Content revision data:
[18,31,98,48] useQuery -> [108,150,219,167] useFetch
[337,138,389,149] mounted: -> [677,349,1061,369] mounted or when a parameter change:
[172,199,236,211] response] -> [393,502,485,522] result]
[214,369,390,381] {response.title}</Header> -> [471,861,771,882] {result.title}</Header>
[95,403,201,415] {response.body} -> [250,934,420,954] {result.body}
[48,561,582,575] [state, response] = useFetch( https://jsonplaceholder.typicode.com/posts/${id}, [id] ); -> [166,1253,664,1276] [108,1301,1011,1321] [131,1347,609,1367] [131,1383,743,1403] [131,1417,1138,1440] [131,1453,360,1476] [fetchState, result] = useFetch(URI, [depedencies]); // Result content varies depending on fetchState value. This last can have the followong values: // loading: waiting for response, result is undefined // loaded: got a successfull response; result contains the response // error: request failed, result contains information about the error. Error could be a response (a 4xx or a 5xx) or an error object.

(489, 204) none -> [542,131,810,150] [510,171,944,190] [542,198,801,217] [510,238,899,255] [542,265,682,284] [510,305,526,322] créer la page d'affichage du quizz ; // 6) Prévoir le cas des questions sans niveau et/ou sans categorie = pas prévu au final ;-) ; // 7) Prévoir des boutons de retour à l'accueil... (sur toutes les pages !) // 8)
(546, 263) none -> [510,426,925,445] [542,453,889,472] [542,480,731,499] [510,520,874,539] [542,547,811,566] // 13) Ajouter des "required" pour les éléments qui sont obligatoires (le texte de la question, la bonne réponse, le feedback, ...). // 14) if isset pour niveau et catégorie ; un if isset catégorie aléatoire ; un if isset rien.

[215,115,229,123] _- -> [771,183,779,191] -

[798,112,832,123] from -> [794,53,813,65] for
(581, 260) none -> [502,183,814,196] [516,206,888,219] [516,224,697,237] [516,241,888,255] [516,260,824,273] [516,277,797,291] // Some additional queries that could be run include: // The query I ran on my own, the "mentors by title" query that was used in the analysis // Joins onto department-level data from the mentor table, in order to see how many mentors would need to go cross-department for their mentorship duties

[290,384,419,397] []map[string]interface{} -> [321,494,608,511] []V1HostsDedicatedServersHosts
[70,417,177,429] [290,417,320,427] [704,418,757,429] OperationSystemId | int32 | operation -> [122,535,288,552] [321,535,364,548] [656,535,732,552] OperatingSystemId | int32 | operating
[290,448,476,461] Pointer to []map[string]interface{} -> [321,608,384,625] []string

WORK ORDER: Each of the entries above needs to be given again exactly.

THE ANSWER:
[18,31,98,48] useQuery -> [108,150,219,167] useFetch
[337,138,389,149] mounted: -> [677,349,1061,369] mounted or when a parameter change:
[172,199,236,211] response] -> [393,502,485,522] result]
[214,369,390,381] {response.title}</Header> -> [471,861,771,882] {result.title}</Header>
[95,403,201,415] {response.body} -> [250,934,420,954] {result.body}
[48,561,582,575] [state, response] = useFetch( https://jsonplaceholder.typicode.com/posts/${id}, [id] ); -> [166,1253,664,1276] [108,1301,1011,1321] [131,1347,609,1367] [131,1383,743,1403] [131,1417,1138,1440] [131,1453,360,1476] [fetchState, result] = useFetch(URI, [depedencies]); // Result content varies depending on fetchState value. This last can have the followong values: // loading: waiting for response, result is undefined // loaded: got a successfull response; result contains the response // error: request failed, result contains information about the error. Error could be a response (a 4xx or a 5xx) or an error object.

(489, 204) none -> [542,131,810,150] [510,171,944,190] [542,198,801,217] [510,238,899,255] [542,265,682,284] [510,305,526,322] créer la page d'affichage du quizz ; // 6) Prévoir le cas des questions sans niveau et/ou sans categorie = pas prévu au final ;-) ; // 7) Prévoir des boutons de retour à l'accueil... (sur toutes les pages !) // 8)
(546, 263) none -> [510,426,925,445] [542,453,889,472] [542,480,731,499] [510,520,874,539] [542,547,811,566] // 13) Ajouter des "required" pour les éléments qui sont obligatoires (le texte de la question, la bonne réponse, le feedback, ...). // 14) if isset pour niveau et catégorie ; un if isset catégorie aléatoire ; un if isset rien.

[215,115,229,123] _- -> [771,183,779,191] -

[798,112,832,123] from -> [794,53,813,65] for
(581, 260) none -> [502,183,814,196] [516,206,888,219] [516,224,697,237] [516,241,888,255] [516,260,824,273] [516,277,797,291] // Some additional queries that could be run include: // The query I ran on my own, the "mentors by title" query that was used in the analysis // Joins onto department-level data from the mentor table, in order to see how many mentors would need to go cross-department for their mentorship duties

[290,384,419,397] []map[string]interface{} -> [321,494,608,511] []V1HostsDedicatedServersHosts
[70,417,177,429] [290,417,320,427] [704,418,757,429] OperationSystemId | int32 | operation -> [122,535,288,552] [321,535,364,548] [656,535,732,552] OperatingSystemId | int32 | operating
[290,448,476,461] Pointer to []map[string]interface{} -> [321,608,384,625] []string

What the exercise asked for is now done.